Canadian Heritage Minister Steven Guilbeault and the Liberal government’s response to mounting concern over its decision to remove a legal safeguard designed to ensure the CRTC would not regulate user generated content has been denial. The department’s own officials told MPs that all programming on sites like Youtube would be subject to regulation, yet Guilbeault insisted to the House of Commons that user generated content would be excluded from regulation as part of Bill C-10, his Broadcasting Act reform bill.
However, based on new documents I recently obtained, it has become clear that Guilbeault and the government have misled the Canadian public with their response. In fact, the government effectively acknowledges that it is regulating user generated content in a forthcoming, still-secret amendment to Bill C-10. Amendment G-13, submitted by Liberal MP Julie Dabrusin on April 7th and likely to come before the committee studying the bill over the next week, seeks to amend Section 10(1) of the Broadcasting Act which specifies the CRTC’s regulatory powers. It states:
(4) Regulations made under paragraph (1)(c) do not apply with respect to programs that are uploaded to an online undertaking that provides a social media service by a user of the service – if that user is not the provider of the service or the provider’s affiliate, or the agent or mandatary of either of them – for transmission over the Internet and reception by other users of the service.
The amendment is a clear acknowledgement that user generated content are programs subject to CRTC’s regulation making power. Liberal MPs may claim the bill doesn’t do this, but their colleagues are busy submitting amendments to address the reality.

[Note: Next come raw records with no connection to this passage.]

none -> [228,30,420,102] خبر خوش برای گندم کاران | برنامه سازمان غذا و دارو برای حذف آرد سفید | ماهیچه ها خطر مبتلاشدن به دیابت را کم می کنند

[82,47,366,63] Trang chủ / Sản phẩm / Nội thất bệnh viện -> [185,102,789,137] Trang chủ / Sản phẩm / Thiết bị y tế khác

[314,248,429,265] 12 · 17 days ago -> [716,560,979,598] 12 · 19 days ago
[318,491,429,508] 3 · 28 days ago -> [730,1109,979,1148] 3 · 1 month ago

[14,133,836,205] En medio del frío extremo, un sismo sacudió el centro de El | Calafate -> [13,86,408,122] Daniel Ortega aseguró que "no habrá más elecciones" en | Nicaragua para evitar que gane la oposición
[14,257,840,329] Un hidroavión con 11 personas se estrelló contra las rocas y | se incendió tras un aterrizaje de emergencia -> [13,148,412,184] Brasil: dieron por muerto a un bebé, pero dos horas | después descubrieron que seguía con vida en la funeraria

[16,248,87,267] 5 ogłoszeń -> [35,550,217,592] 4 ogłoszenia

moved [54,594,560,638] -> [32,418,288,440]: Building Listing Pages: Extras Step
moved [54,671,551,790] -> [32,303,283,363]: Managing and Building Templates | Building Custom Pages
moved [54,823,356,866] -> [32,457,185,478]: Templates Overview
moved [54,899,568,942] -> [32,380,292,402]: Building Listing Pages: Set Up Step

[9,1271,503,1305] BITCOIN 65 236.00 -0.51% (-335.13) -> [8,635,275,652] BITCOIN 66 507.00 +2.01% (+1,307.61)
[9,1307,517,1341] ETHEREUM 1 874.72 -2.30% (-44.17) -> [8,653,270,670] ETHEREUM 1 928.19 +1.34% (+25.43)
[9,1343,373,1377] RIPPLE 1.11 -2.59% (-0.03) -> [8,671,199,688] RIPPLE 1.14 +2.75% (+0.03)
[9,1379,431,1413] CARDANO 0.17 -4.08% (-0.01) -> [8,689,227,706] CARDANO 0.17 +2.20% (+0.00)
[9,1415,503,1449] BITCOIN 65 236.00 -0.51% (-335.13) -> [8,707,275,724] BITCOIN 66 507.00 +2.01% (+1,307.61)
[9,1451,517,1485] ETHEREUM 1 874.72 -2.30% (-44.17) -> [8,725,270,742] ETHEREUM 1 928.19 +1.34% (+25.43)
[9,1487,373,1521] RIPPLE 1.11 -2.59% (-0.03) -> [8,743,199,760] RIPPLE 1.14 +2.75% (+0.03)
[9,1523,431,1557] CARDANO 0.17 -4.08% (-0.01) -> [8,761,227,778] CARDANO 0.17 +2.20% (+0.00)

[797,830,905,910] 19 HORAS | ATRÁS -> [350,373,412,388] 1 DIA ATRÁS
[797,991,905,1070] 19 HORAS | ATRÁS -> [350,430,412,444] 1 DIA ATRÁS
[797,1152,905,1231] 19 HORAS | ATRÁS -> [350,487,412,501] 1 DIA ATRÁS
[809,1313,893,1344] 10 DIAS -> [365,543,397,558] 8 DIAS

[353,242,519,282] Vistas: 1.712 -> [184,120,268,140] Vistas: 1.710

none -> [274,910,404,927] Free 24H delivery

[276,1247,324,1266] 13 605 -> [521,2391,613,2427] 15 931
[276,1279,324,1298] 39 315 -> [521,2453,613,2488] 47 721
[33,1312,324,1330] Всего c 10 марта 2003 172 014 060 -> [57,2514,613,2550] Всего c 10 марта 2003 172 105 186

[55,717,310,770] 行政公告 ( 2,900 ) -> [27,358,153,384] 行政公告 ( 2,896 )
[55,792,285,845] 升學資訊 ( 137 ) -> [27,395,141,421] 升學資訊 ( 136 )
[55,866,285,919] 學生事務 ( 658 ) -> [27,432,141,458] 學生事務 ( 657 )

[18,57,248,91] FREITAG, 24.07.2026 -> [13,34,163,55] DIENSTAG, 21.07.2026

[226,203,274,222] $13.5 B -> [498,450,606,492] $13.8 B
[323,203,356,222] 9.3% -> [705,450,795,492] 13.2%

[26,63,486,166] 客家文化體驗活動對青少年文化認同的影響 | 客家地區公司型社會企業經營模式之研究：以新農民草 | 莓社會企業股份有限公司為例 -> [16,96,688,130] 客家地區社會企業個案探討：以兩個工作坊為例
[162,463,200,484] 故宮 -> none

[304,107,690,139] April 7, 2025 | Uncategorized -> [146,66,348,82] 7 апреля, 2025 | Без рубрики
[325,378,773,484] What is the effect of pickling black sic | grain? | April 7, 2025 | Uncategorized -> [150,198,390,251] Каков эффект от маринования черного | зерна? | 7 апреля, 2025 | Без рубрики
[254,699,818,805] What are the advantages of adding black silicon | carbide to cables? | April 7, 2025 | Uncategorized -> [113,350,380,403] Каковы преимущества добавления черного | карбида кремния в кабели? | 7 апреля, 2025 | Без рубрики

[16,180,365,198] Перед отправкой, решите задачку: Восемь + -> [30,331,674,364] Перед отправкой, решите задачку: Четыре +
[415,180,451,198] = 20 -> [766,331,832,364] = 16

But it is not just that the government knew that its changes would result in regulating user generated content. The forthcoming secret amendment only covers one of many regulations that the CRTC may impose. The specific regulation – Section 10(1)(c) of the Broadcasting Act – gives the CRTC the power to establish regulations “respecting standards of programs and the allocation of broadcasting time for the purpose of giving effect to the broadcasting policy set out in subsection 3(1).” While the government plans to remove that regulation from the scope of user generated content regulations, consider all the other regulations it intends to keep and impose on millions of Canadians. Regulations that are not found in the amendment and therefore applicable to user generated content include regulations include those involving the proportion of time devoted to broadcasting Canadian programs (10(1)(a) and what constitutes a Canadian program (10(1)(b)).
Each of these speak to potential new regulation on the free speech of Canadians. In fact, Section 10 regulation making power is only part of the story, since the Broadcasting Act’s Section 9.1 also contains a wide range of potential conditions. None have exempted user generated content. For example, Section 9.1(b) gives the CRTC the power to establish conditions on “the presentation of programs for selection by the public, including the discoverability of Canadian programs.” Since the government has brought user generated content within the scope of programs, this could include incorporating various policy objectives into the algorithmic choices of services such as Youtube, Instagram or TikTok. For millions of Canadians, it means their content could end up demoted or limited within the services as the CRTC gets in the game of establishing rules for what their feed looks like or how visible their content is to other users.
While it is difficult to know precisely how the CRTC will use its powers, there is now no doubt that Guilbeault and the Liberal government knew that the removal of the user generated content exception would establish the possibility of regulation. More troublingly, its forthcoming proposed amendment explicitly intends to keep many of those regulatory powers in place.